• **Work item**: When the line containing "- Last updated: 2026-02-25" appears in the data below, begin copying there and stop only after the line containing "to https://birdid.iscas.ac.cn:8080/ and".

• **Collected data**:
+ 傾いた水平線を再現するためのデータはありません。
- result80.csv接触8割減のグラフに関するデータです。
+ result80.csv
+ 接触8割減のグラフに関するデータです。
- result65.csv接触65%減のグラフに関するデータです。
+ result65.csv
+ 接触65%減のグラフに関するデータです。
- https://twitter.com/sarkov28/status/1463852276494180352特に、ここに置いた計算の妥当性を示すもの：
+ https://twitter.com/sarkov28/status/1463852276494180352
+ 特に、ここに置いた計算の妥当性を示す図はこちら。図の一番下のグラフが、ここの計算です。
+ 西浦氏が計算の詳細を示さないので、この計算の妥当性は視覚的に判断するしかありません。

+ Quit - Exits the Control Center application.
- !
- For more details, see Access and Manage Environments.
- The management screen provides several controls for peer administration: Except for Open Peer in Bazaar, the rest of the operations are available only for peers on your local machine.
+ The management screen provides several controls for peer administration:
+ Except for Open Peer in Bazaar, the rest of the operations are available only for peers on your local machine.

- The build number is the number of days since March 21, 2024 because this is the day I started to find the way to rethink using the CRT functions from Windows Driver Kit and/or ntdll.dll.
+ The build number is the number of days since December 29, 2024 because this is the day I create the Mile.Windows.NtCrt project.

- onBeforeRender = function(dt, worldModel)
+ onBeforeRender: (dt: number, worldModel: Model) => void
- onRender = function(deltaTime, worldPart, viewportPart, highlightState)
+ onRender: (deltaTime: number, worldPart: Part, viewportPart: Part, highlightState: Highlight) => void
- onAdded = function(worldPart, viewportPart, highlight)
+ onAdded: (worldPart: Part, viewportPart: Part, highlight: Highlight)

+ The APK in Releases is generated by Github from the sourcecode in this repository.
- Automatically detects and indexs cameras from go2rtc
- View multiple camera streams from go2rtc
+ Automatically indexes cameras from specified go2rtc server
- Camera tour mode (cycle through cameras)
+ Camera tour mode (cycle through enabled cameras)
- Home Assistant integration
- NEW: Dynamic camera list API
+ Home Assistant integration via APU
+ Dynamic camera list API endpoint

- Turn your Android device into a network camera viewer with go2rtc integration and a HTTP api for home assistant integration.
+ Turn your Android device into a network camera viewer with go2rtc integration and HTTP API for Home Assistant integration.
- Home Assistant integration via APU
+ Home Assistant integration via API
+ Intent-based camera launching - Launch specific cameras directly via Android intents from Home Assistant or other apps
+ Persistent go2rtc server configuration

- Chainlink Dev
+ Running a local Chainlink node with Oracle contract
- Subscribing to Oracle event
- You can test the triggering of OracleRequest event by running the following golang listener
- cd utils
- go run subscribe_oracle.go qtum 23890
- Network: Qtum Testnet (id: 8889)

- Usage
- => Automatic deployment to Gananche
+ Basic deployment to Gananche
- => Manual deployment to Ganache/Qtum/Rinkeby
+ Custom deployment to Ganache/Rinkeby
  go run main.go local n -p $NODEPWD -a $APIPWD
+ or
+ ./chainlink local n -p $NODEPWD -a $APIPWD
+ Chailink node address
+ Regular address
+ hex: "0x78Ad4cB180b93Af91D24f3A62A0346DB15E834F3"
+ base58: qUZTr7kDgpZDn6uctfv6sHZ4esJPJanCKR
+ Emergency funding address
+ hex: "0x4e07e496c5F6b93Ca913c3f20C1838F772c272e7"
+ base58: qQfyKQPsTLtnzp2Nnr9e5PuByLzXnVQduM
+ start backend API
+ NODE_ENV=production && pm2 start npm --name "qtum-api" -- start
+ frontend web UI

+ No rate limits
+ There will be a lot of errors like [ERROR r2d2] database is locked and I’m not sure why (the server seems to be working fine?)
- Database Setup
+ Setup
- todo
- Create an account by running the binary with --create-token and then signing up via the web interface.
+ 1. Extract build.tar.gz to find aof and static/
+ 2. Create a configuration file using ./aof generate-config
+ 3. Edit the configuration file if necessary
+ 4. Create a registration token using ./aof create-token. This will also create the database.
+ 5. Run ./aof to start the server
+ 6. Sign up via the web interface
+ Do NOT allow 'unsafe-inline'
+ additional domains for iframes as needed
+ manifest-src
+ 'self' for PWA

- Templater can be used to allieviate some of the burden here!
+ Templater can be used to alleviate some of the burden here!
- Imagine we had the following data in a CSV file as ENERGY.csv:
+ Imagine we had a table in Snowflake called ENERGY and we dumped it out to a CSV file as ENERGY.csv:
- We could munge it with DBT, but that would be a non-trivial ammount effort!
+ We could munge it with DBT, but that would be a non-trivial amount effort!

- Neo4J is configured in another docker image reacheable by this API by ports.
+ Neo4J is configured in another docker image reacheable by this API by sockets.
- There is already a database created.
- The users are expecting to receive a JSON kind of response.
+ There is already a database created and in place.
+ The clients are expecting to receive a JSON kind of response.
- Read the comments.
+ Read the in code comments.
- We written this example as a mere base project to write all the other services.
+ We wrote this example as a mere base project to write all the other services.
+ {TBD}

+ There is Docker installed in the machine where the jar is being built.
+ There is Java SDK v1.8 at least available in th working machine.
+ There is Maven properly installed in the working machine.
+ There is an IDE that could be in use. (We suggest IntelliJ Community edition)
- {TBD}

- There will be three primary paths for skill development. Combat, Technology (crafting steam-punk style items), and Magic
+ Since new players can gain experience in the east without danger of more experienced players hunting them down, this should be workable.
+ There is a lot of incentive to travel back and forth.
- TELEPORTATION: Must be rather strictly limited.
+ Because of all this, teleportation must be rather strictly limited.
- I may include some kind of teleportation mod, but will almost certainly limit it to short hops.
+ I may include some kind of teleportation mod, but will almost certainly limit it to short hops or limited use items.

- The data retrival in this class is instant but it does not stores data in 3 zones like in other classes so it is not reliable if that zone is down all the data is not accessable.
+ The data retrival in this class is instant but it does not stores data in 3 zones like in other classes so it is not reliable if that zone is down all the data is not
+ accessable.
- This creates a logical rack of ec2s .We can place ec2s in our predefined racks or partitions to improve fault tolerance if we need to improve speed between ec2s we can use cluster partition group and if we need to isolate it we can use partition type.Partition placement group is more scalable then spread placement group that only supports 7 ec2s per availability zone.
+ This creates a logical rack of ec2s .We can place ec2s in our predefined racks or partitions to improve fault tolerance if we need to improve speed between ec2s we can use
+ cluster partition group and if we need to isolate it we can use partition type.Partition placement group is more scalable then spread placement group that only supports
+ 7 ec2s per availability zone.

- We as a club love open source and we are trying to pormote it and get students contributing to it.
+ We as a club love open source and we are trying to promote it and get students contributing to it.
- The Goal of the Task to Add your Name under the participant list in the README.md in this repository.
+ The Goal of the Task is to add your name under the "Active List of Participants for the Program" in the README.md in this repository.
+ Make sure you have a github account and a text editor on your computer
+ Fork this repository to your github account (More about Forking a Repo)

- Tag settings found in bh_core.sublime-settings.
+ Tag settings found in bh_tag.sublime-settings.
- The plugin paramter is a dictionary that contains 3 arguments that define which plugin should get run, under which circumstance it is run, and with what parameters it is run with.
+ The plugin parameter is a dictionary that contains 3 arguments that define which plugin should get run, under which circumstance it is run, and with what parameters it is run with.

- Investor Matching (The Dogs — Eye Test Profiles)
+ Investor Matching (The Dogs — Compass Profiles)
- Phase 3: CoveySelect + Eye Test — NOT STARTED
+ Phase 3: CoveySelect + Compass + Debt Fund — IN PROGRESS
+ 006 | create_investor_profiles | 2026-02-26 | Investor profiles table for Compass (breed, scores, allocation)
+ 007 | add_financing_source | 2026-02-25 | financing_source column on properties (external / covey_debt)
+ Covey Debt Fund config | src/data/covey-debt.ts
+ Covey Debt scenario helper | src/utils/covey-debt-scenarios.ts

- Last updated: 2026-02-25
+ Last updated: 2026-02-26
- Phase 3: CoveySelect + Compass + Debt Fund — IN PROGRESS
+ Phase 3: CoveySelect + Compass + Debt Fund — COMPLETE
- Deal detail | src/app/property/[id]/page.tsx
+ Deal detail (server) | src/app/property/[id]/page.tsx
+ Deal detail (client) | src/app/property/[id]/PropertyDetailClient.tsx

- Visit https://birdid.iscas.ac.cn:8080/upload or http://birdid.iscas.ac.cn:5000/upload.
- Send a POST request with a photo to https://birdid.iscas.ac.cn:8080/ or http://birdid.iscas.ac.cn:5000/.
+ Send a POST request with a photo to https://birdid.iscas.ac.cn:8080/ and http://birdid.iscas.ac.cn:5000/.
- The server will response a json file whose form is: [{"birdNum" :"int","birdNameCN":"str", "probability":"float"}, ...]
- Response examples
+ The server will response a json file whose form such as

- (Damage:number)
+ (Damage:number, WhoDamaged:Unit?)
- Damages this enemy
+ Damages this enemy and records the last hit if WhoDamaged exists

• **Output below**:
- Last updated: 2026-02-25
+ Last updated: 2026-02-26
- Phase 3: CoveySelect + Compass + Debt Fund — IN PROGRESS
+ Phase 3: CoveySelect + Compass + Debt Fund — COMPLETE
- Deal detail | src/app/property/[id]/page.tsx
+ Deal detail (server) | src/app/property/[id]/page.tsx
+ Deal detail (client) | src/app/property/[id]/PropertyDetailClient.tsx

- Visit https://birdid.iscas.ac.cn:8080/upload or http://birdid.iscas.ac.cn:5000/upload.
- Send a POST request with a photo to https://birdid.iscas.ac.cn:8080/ or http://birdid.iscas.ac.cn:5000/.
+ Send a POST request with a photo to https://birdid.iscas.ac.cn:8080/ and http://birdid.iscas.ac.cn:5000/.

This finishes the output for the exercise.